Instructions to follow:
Using the data below, count the lines that carry the string "have" and write only the count.

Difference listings
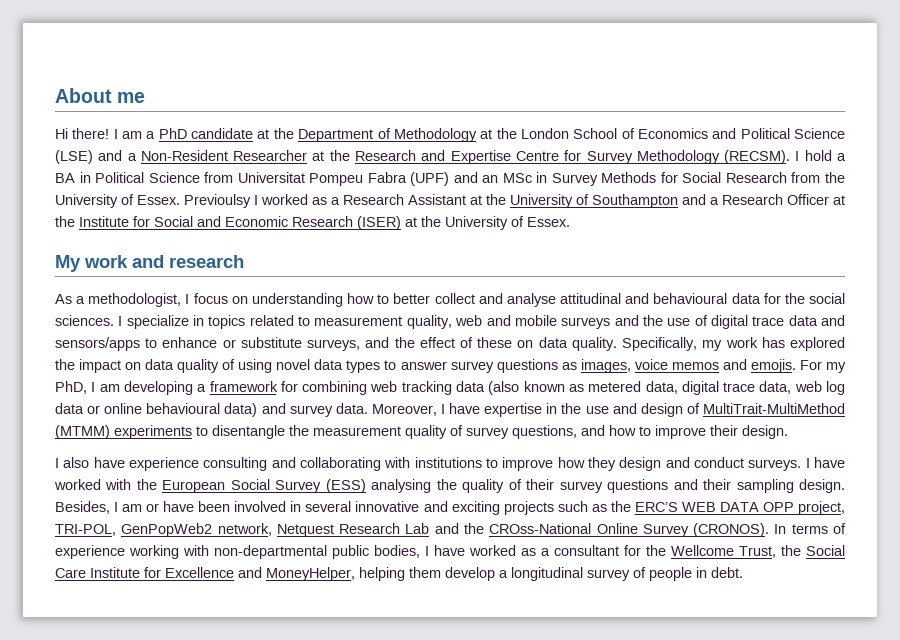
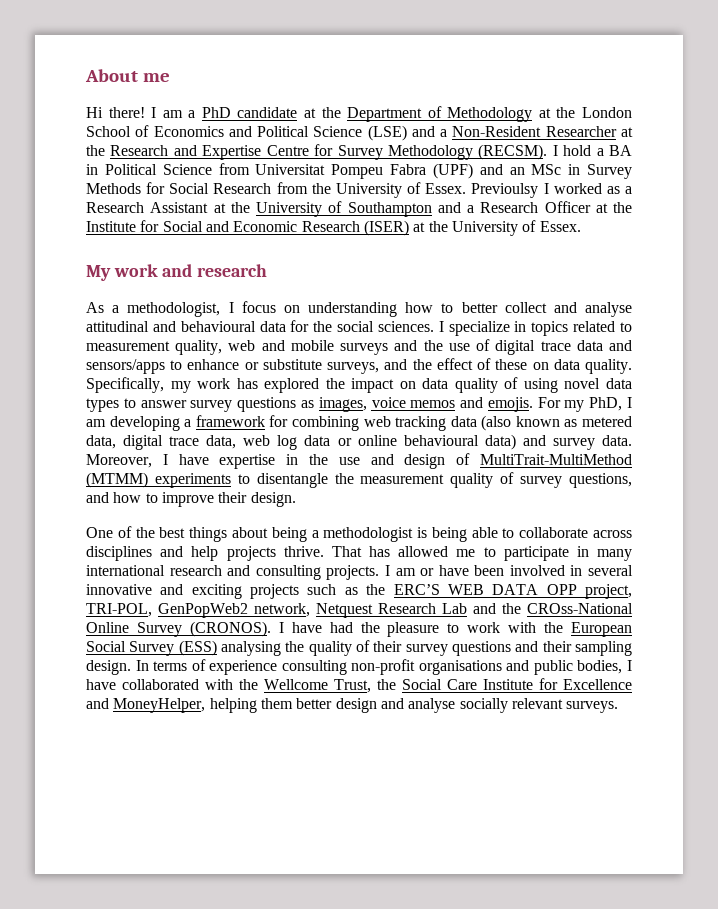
[55,457,846,471] [54,479,846,493] [55,501,110,514] I also have experience consulting and collaborating with institutions to improve how they design and conduct surveys. I have worked with the European Social Survey (ESS) analysing the quality of their survey questions and their sampling design. Besides, -> [86,526,632,542] [86,546,633,561] [86,565,380,580] One of the best things about being a methodologist is being able to collaborate across disciplines and help projects thrive. That has allowed me to participate in many international research and consulting projects.
[774,523,847,534] [55,545,641,559] In terms of experience working with non-departmental public bodies, I have worked as a consultant for -> [278,622,633,637] [86,640,632,656] [86,659,632,675] [86,679,233,690] I have had the pleasure to work with the European Social Survey (ESS) analysing the quality of their survey questions and their sampling design. In terms of experience consulting non-profit organisations and public bodies, I have collaborated with
[445,567,743,581] develop a longitudinal survey of people in debt. -> [296,698,619,713] better design and analyse socially relevant surveys.

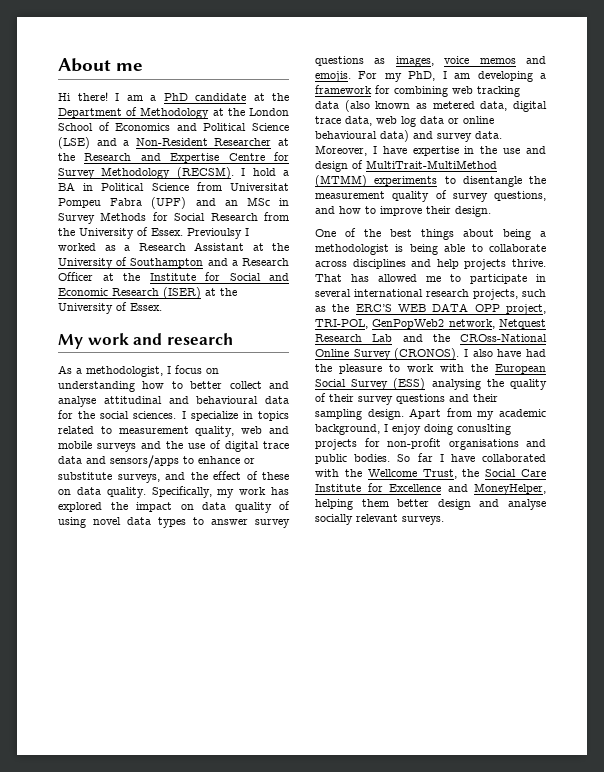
[597,549,633,561] many -> [315,289,351,297] several
[227,565,633,580] [86,584,300,599] and consulting projects. I am or have been involved in several innovative and exciting projects -> [473,289,518,300] projects,
(284, 627) none -> [472,349,493,357] also
[135,659,347,675] In terms of experience consulting -> [409,408,546,420] [315,424,511,435] [315,438,380,450] Apart from my academic background, I enjoy doing conuslting projects for
[577,660,623,674] bodies, -> [354,453,433,462] bodies. So far

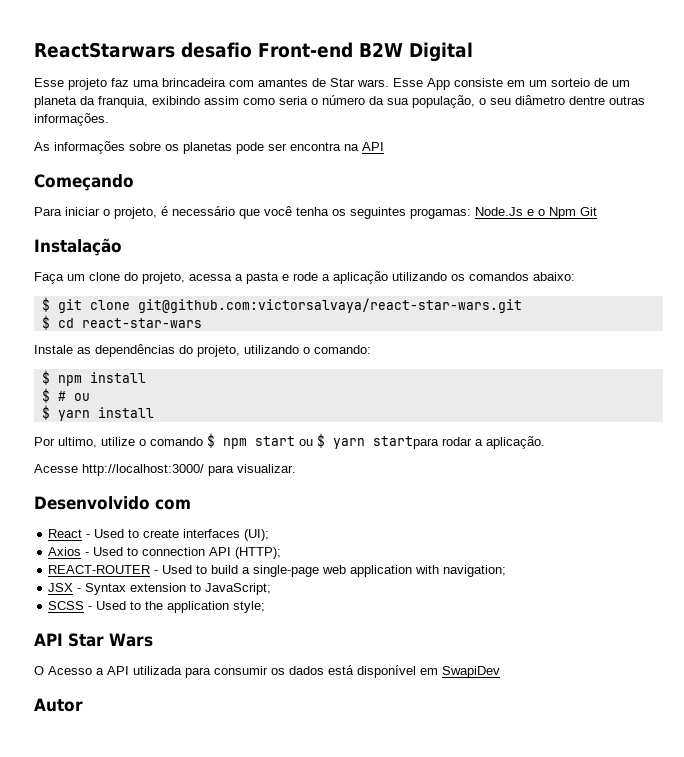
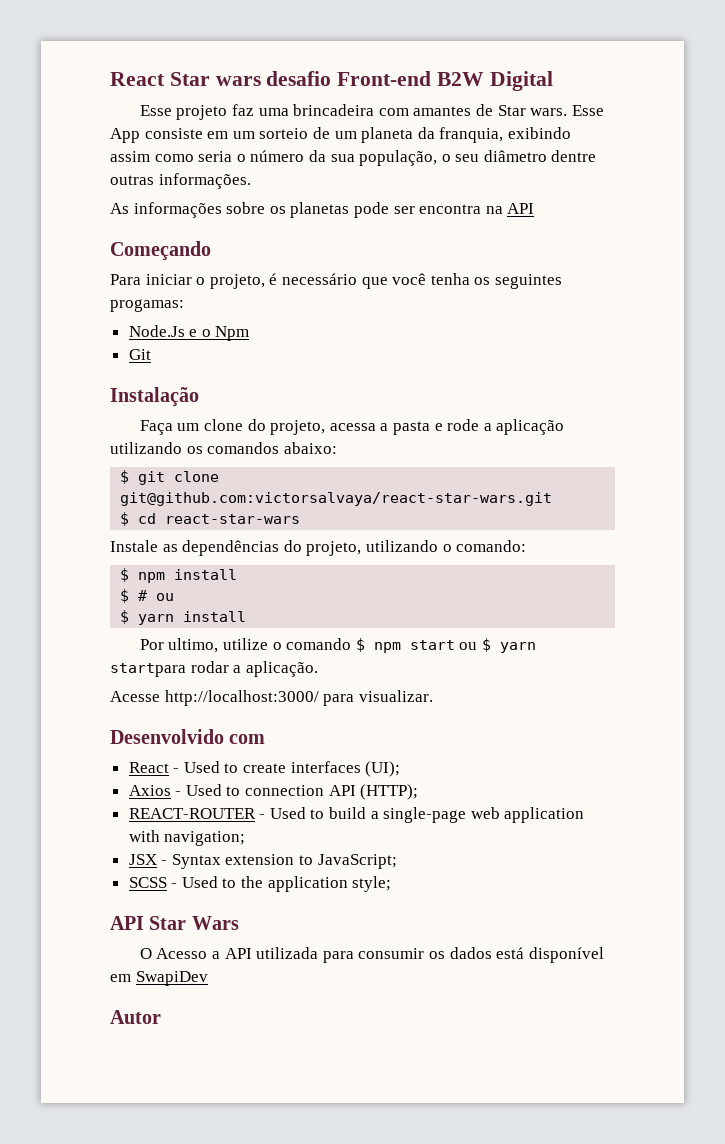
[34,42,175,58] ReactStarwars -> [110,72,261,86] React Star wars
(471, 213) none -> (184, 305) //
(576, 213) none -> (250, 333) //

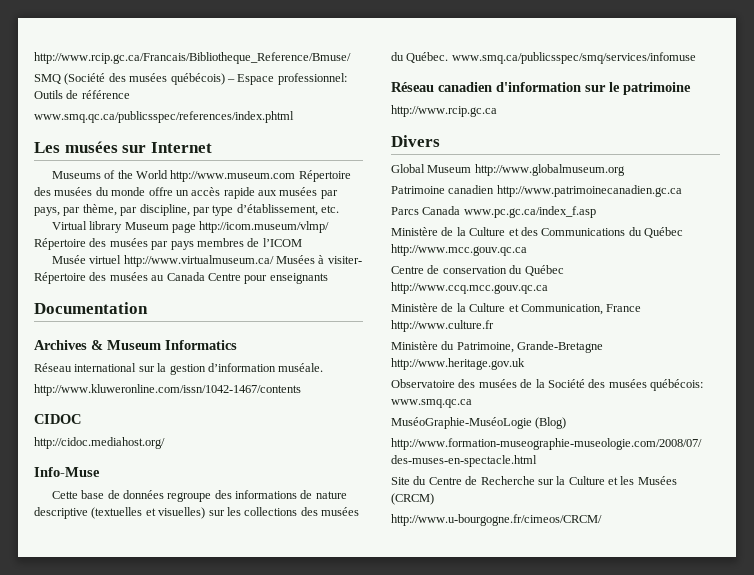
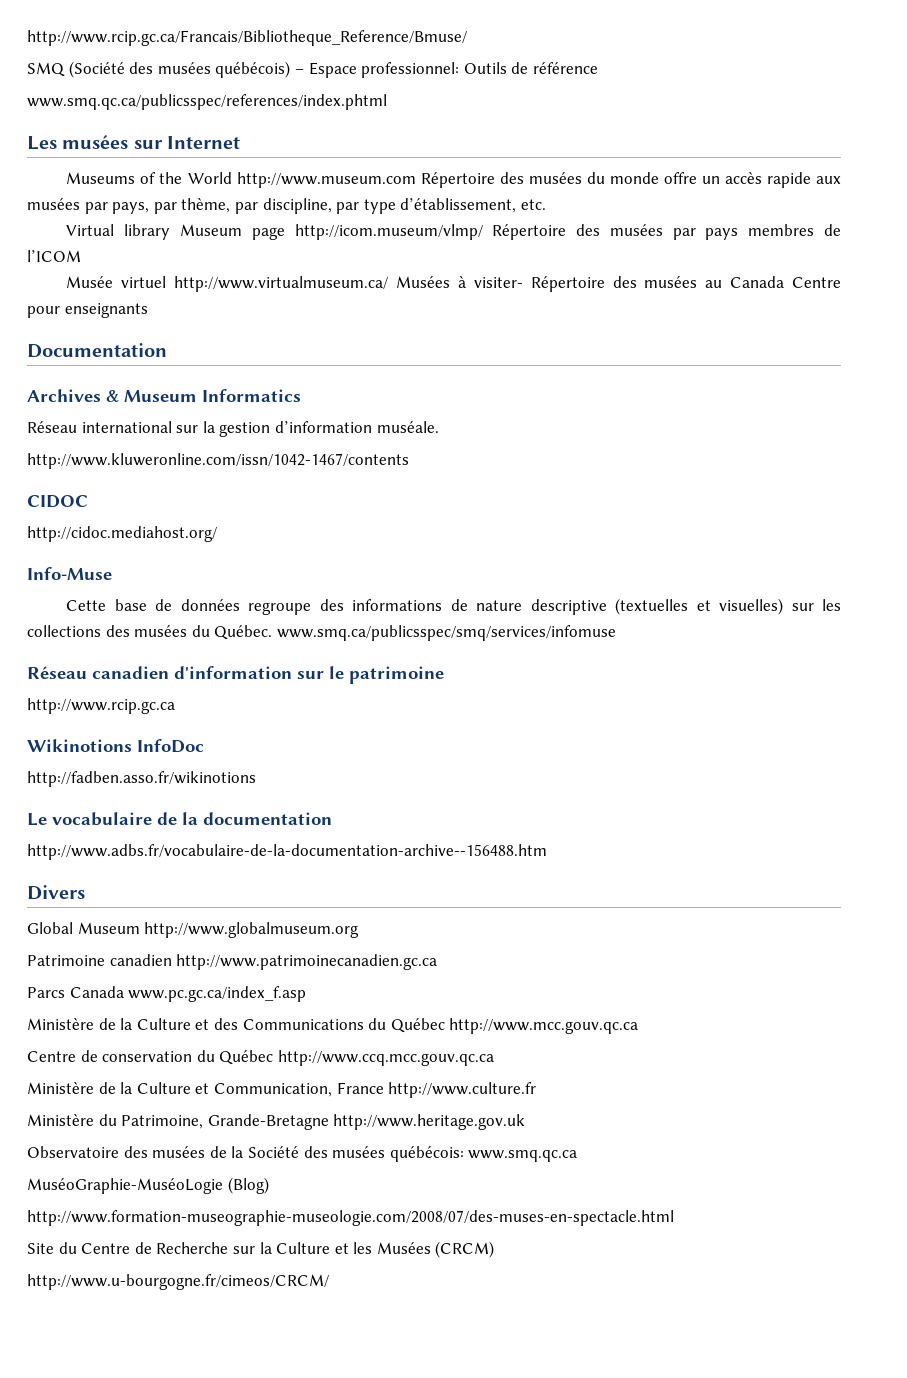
(497, 111) none -> [27,739,204,753] [27,771,256,787] [27,812,332,826] [27,844,547,860] // Wikinotions InfoDoc // http://fadben.asso.fr/wikinotions // Le vocabulaire de la documentation // http://www.adbs.fr/vocabulaire-de-la-documentation-archive--156488.htm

Output below:
3